Vorgestern abend waren nach Einbruch der Dunkelheit plötzlich Bulldozer der israelischen Armee am Roadblock und bewegten Steine und Erde hin und her. Wir waren sehr nervös, was sie wohl taten, da es zu dunkel war, um wirklich zu sehen was sie taten.

Machen sie den Roadblock größer, oder räumen sie ihn weg, um womöglich zu uns zu kommen?

Mit unseren Kameras gingen wir an den Rand unseres Geländes, um aus immer noch mehr als 200 Meter Entfernung zu sehen, was die Soldaten vorhatten. Sie schütteten Erde auf, soviel war klar.
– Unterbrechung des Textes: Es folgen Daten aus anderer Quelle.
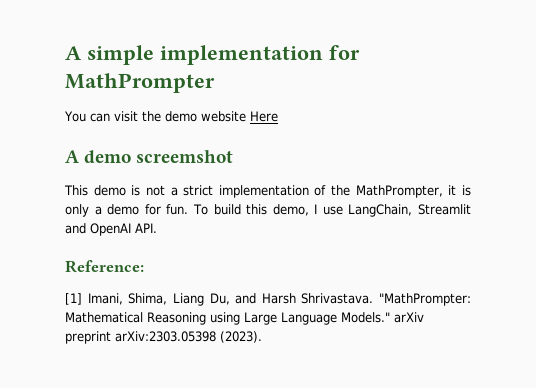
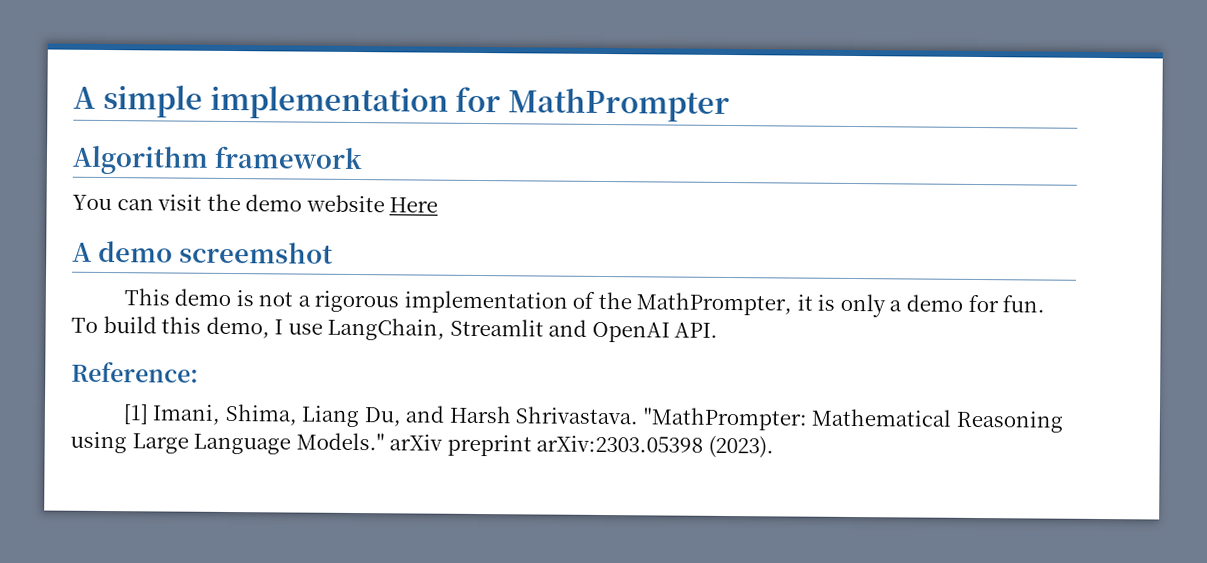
+ Algorithm framework
- This demo is not a strict implementation of the MathPrompter, it is only a demo for fun.
+ This demo is not a rigorous implementation of the MathPrompter, it is only a demo for fun.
Zum einen war dies eine gute Sache, wir mussten uns keine Gedanken machen, was wir mit Soldaten auf unserem Grundstück anfangen, aber auf der anderen Seite war ich traurig, dass es noch einen Roadblock gibt, verwundert, was ein 3. (!) Roadblock bewirken soll, und frustriert, dass wir nicht wussten, was wir dagegen tun sollten.

Nach einer Weile verschwanden die Soldaten, nur um nochmal kurz wieder zu kommen, als wir beim Essen waren.

Der Rest der Nacht war ereignislos. Heute hab ich es geschafft, zum Roadblock zu gehen. Die Armee hat eine zweite Straße ins Tal gesperrt, über die man Felder sowie unsere Apfelbäume und einen großen Teil unserer Weinstöcke erreichen konnte. Jetzt muss man laufen. Soweit ich weiß, gibt es keine andere befahrbare Straße ins Tal.

Straßensperren oder Roadblocks sind zusammen mit Checkpoints, Apartheid im Straßenverkehr und der „Sicherheitsmauer“ Teil der israelischen Besatzungspolitik, die die Bewegungsfreiheit der Palästinenser einschränken, um ihnen das Leben schwer zu machen, wodurch es für sie attraktiver erscheint auszuwandern.

Früher konnte man von Nahalin auf die Route 60 fahren, die zwischen Jerusalem und Hebron verkehrt. Man war in 10 Minuten in Bethlehem. Jetzt muss man entweder bis zum Roadblock laufen und ein Taxi nehmen, oder man fährt ca. eine halbe Stunde über eine neuem verwinkelte Straße für Palästinenser, die einmal unter der Siedlerstraße hindurchführt.

Ich nehme meistens den Fußweg zur Route 60 und dann das Sammeltaxi. Wenn ich nach dem Wochenende zu Zelt der Völker zurückkomme, treffe ich oft junge Männer aus Nahalin, die in Hebron studieren. Alle, die ich bis jetzt getroffen habe und die gut genug Englisch konnten, dass wir uns mehr unterhalten konnten als: „Welcome, welcome“ träumen davon, auszuwandern.

In ein reiches arabisches Land, wie Saudi-Arabien.

Es scheint lächerlich, dass jetzt noch ein Roadblock unser Grundtück abtrennt, aber jetzt können wir für die nächste Traubenernte vielleicht nicht mehr ins Tal fahren.

Daher sagte, vielleicht sei es eine Strafe, weil so viele Touris hier waren. Am Tag nach dem neuen Roadblock kamen zwei ganze Touribusse voll mit Holländern und Amis. Das nenne ich Timing.